In this tape, the SpaceX correction is not a stock story. It is a market-structure event. Every AI company watching that tape learned the same lesson: a thin float on a narrative-peak valuation produces a four-day party and a twelve-day hangover. OpenAI’s CFO Sarah Friar has reportedly been advocating for a 2027 listing since before the SpaceX result confirmed her case.
The Private-to-Public Pricing Gap Is the Signal
Our view: the disagreement that matters here is not between two AI companies and the market. It is between two entire pricing regimes. Private AI valuations — $852 billion for OpenAI, $965 billion for its closest competitor — have not repriced. The Nasdaq fell 4.6 percent last week. Chip stocks dropped Friday on the OpenAI delay itself, per CNBC. The 10-year Treasury yield fell to a seven-week low, pricing a growth deceleration that AI private rounds have not absorbed.
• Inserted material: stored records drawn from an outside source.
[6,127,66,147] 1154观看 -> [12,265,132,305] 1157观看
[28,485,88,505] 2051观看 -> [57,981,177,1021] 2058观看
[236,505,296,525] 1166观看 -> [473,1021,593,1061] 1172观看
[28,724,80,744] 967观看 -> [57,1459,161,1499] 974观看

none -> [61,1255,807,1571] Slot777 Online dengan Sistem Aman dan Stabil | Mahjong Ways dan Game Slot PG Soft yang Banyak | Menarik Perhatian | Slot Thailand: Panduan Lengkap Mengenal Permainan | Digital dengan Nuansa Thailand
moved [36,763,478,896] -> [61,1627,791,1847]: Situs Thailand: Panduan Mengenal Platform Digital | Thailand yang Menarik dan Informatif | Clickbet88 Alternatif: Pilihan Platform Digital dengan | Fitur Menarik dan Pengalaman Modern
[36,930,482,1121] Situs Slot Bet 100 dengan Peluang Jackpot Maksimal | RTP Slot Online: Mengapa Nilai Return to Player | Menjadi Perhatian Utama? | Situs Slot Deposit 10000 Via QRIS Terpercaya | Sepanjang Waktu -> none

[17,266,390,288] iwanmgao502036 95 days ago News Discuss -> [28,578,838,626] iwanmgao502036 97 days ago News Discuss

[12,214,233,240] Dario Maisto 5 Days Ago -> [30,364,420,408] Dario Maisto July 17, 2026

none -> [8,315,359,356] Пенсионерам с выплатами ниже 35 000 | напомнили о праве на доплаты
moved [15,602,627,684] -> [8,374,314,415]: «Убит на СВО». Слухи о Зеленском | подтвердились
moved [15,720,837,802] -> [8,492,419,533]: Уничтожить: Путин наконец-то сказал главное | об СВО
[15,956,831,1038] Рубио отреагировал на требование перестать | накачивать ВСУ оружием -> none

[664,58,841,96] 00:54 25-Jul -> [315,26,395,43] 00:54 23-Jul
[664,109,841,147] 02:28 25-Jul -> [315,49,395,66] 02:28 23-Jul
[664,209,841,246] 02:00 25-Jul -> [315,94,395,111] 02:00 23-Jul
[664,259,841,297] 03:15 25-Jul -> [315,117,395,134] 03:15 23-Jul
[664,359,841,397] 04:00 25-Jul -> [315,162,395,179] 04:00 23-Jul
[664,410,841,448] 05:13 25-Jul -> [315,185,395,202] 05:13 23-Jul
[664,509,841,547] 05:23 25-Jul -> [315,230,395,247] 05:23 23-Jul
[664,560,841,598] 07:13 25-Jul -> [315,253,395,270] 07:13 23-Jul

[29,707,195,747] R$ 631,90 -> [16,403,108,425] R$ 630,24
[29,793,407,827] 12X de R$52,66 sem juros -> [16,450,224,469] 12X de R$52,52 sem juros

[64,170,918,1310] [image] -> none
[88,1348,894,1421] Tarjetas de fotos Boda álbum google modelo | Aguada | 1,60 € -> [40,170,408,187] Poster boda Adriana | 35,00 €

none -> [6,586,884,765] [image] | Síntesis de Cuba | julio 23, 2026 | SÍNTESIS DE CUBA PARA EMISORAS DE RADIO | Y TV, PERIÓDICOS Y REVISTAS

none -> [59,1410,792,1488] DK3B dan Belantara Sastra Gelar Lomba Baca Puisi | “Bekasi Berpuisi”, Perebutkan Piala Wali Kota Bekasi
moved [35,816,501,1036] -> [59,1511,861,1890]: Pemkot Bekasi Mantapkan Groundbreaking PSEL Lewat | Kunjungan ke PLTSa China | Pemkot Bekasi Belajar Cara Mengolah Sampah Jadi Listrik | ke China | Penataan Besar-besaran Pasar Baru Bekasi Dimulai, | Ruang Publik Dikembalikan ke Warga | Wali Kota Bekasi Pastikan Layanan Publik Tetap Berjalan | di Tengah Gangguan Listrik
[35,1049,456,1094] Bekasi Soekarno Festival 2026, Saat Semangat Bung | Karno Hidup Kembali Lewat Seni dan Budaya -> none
When the two most valuable private companies in a sector decline to go public, the capital that was earmarked for those listings does not disappear. It reprices and redirects. Some of it flows into private secondary markets. Some moves into the public AI names that still trade at a discount to the private marks. And some moves out of AI entirely and into the industrial, healthcare, and energy rotation that has quietly outperformed for three weeks running. The Dow rose 0.6 percent last week while the Nasdaq fell 4.6 percent. That gap is the rotation in a single number.
December Is the Deadline That Actually Matters
Worth watching: SpaceX’s lockup expires in December. When 96 percent of shares unlock, the supply dynamics change overnight. If SPCX is still near $152 at that point, early investors who saw $225 will be selling into a market that has already priced the correction. That second wave of selling is what the next AI company in the IPO queue is trying to avoid by waiting.
Before then: ISM Manufacturing this morning, JOLTS Wednesday, jobs Friday. If the macro data softens and the Nasdaq continues to rotate capital out of growth, the IPO window narrows further. If it stabilizes, one of the two delayed companies may move its timeline forward. Either way, the private-to-public pricing gap is the most important structural signal in AI right now. It will resolve. The question for every portfolio is which side reprices first.